Dove la divergenza italiana emerge in modo sempre più evidente è nella fase dal 1995 in poi. Da allora al 2011, il tasso di crescita per abitante è di appena lo 0,5% (sarebbe ancora più basso, se si contassero anche il 2012 e il 2013). È il risultato più deludente di tutti i paesi avanzati. (…)

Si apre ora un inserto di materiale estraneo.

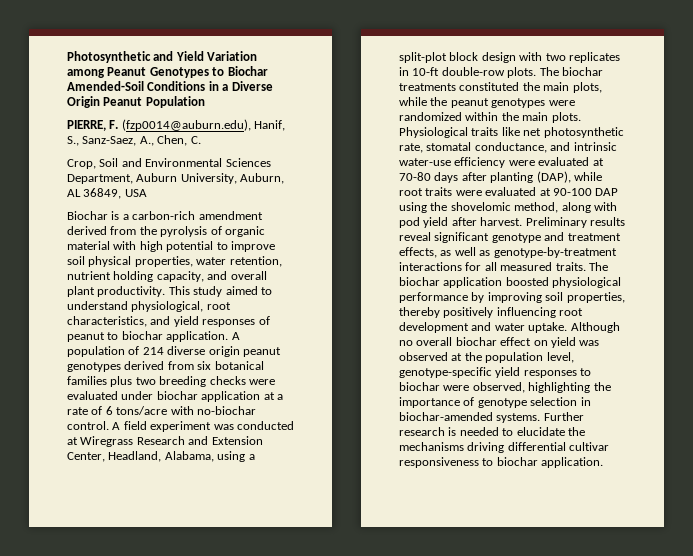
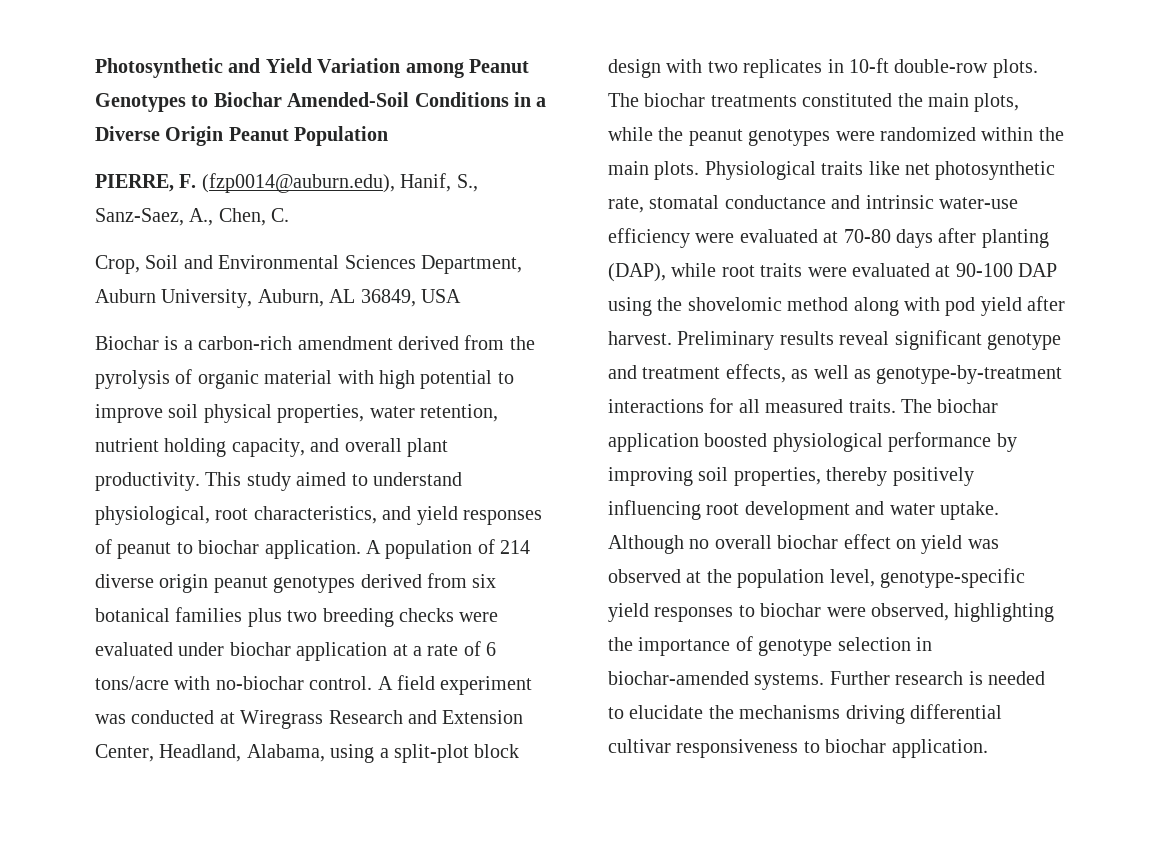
- Physiological traits like net photosynthetic rate, stomatal conductance, and intrinsic water-use efficiency were evaluated at 70-80 days after planting (DAP), while root traits were evaluated at 90-100 DAP using the shovelomic method, along with pod yield after harvest.
+ Physiological traits like net photosynthetic rate, stomatal conductance and intrinsic water-use efficiency were evaluated at 70-80 days after planting (DAP), while root traits were evaluated at 90-100 DAP using the shovelomic method along with pod yield after harvest.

Questi dati suggeriscono alcune constatazioni. La più ovvia è che il declino, sempre più serio e ancora in atto, della capacità italiana di sviluppare crescita economica è in corso da decenni. Esso dunque non dipende dall’euro, perché è preesistente. E non dipende neppure dalla cosiddetta austerità, cioè dal tentativo di tenere i conti in ordine per evitare un default, perché l’erosione sempre maggiore dei tassi di crescita è una costante che attraversa ogni stagione: quella dei deficit in aumento fino a oltre il 12% del prodotto interno lordo, tanto quanto quella delle fasi di risanamento. Spesso le critiche all’austerità sono state un alibi dietro il quale si sono nascosti politici privi del coraggio necessario per affrontare le radici profonde del malessere del paese. (…)
C’è un’anomalia o una particolarità nazionale.
Secondo Andrea Boltho, essa discende in linea diretta dal periodo della ricostruzione immediatamente dopo la guerra. L’economista di Oxford sostiene che nel primo decennio dopo la vittoria anglo-americana le tre (ex) potenze dell’Asse sono state oggetto di trattamenti e indicazioni fra loro diversi da parte degli Alleati. (…) In Germania e in Giappone, su stretta supervisione americana, fu creata una forte autorità Antitrust, furono repressi severamente i cartelli industriali, fu cambiato il top management delle grandi imprese e, nel casonipponico, fu sottratto a un certo numero ristretto di dinastie industriali il controllo dei grandi conglomerati.
Al contrario, in Italia l’autorità Antitrust rimase virtualmente inesistente fino al principio degli anni ’90 e la holding di Stato Iri, creata durante la Grande Depressione, restò tal quale, praticamente con lo stesso top management che aveva avuto durante il regime. Del fascismo rimase in piedi anche la struttura essenziale dello Stato corporativo.